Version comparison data
[Start of section]

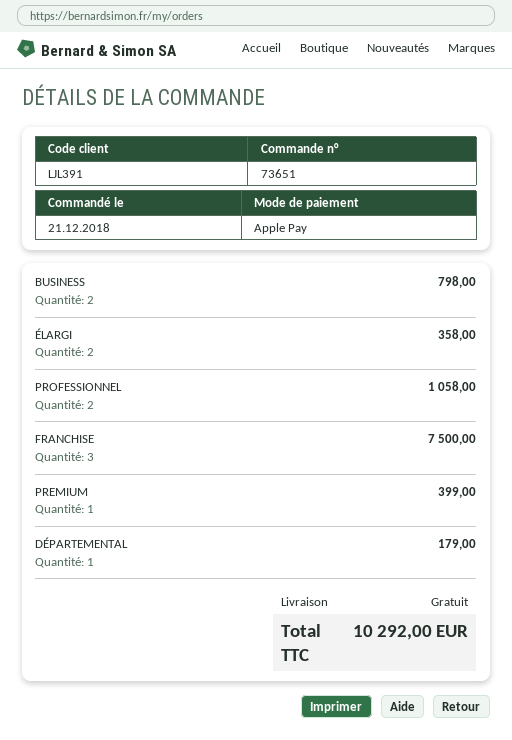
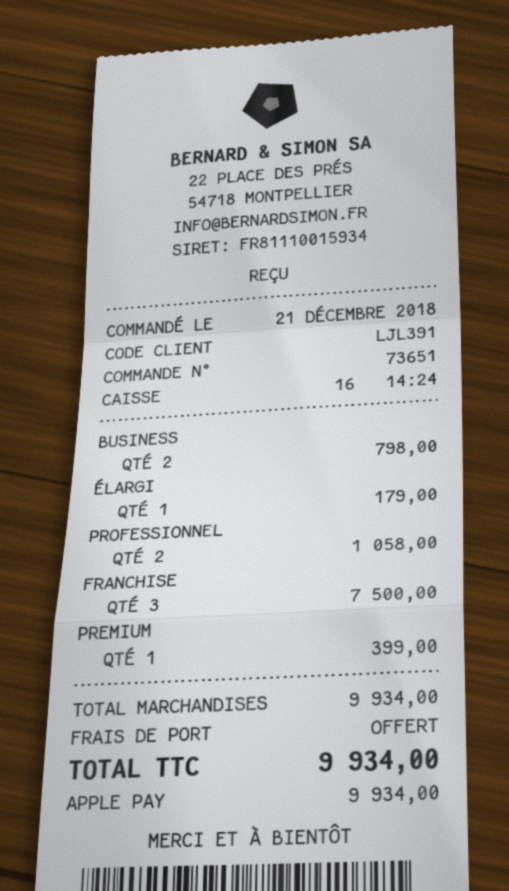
ÉLARGI: 2 for 358.00 -> 1 for 179.00
DÉPARTEMENTAL: 1 for 179.00 -> none
total: 10292.00 -> 9934.00

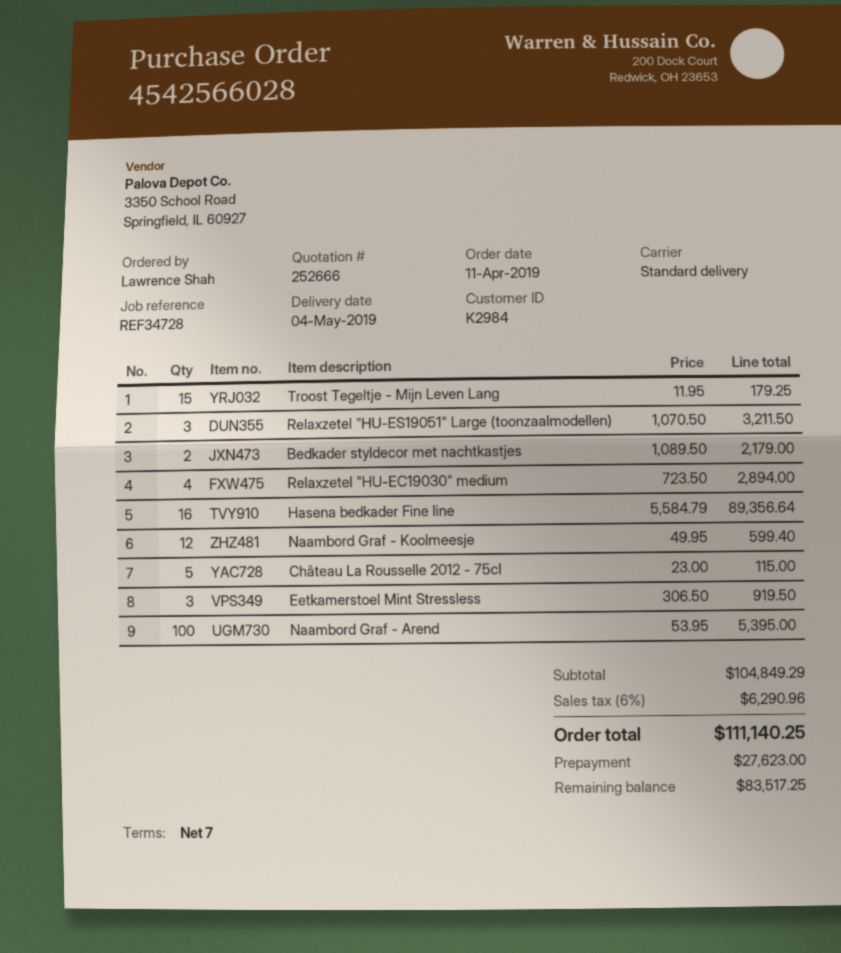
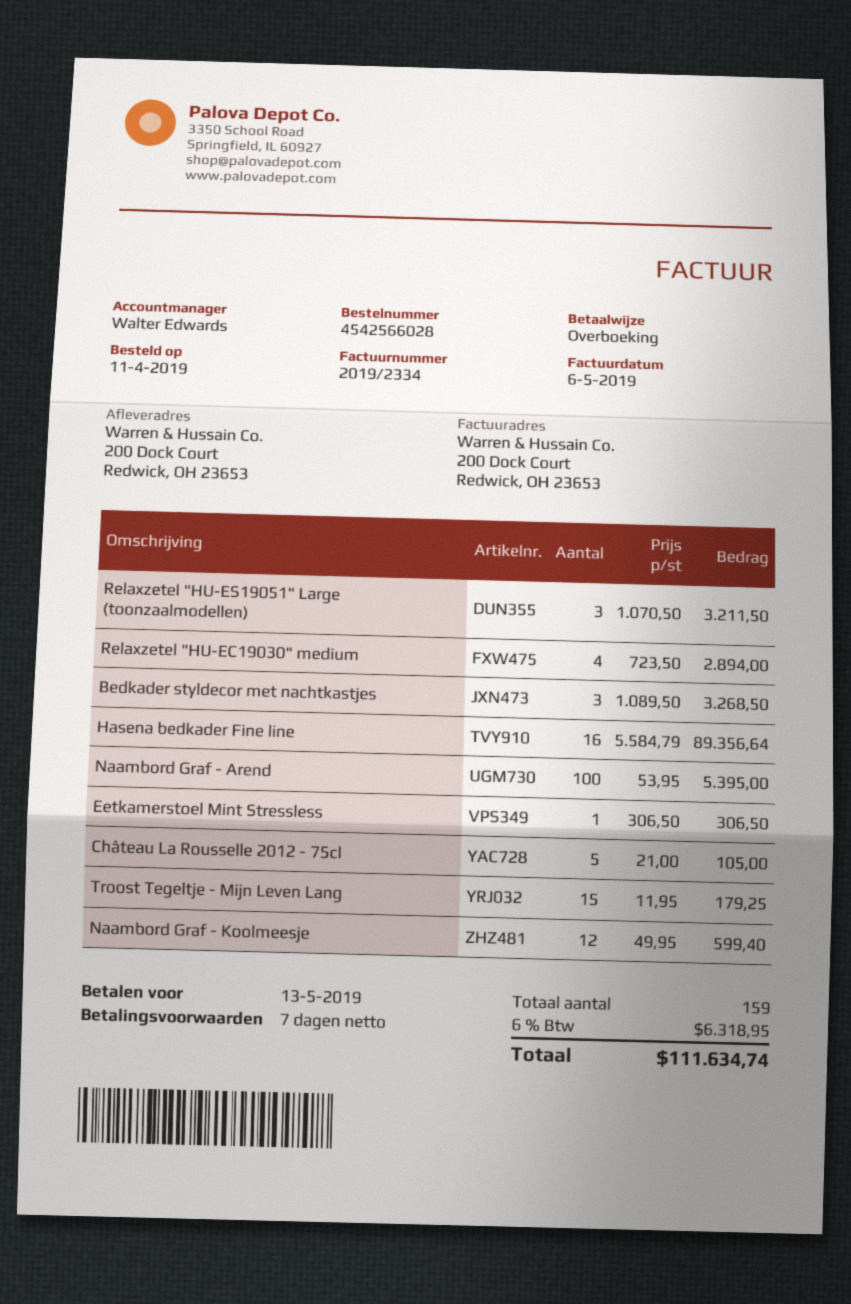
Bedkader styldecor met nachtkastjes: 2 x 1089.50 = 2179.00 -> 3 x 1089.50 = 3268.50
Château La Rousselle 2012 - 75cl: 5 x 23.00 = 115.00 -> 5 x 21.00 = 105.00
Eetkamerstoel Mint Stressless: 3 x 306.50 = 919.50 -> 1 x 306.50 = 306.50
tax: 6% = 6290.96 -> 6% = 6318.95
total: 111140.25 -> 111634.74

[End of section]

= WHAT YOU NEED TO DO =
For this exercise, copy every line of the data that holds "total".

= TASK RESPONSE =
total: 10292.00 -> 9934.00
total: 111140.25 -> 111634.74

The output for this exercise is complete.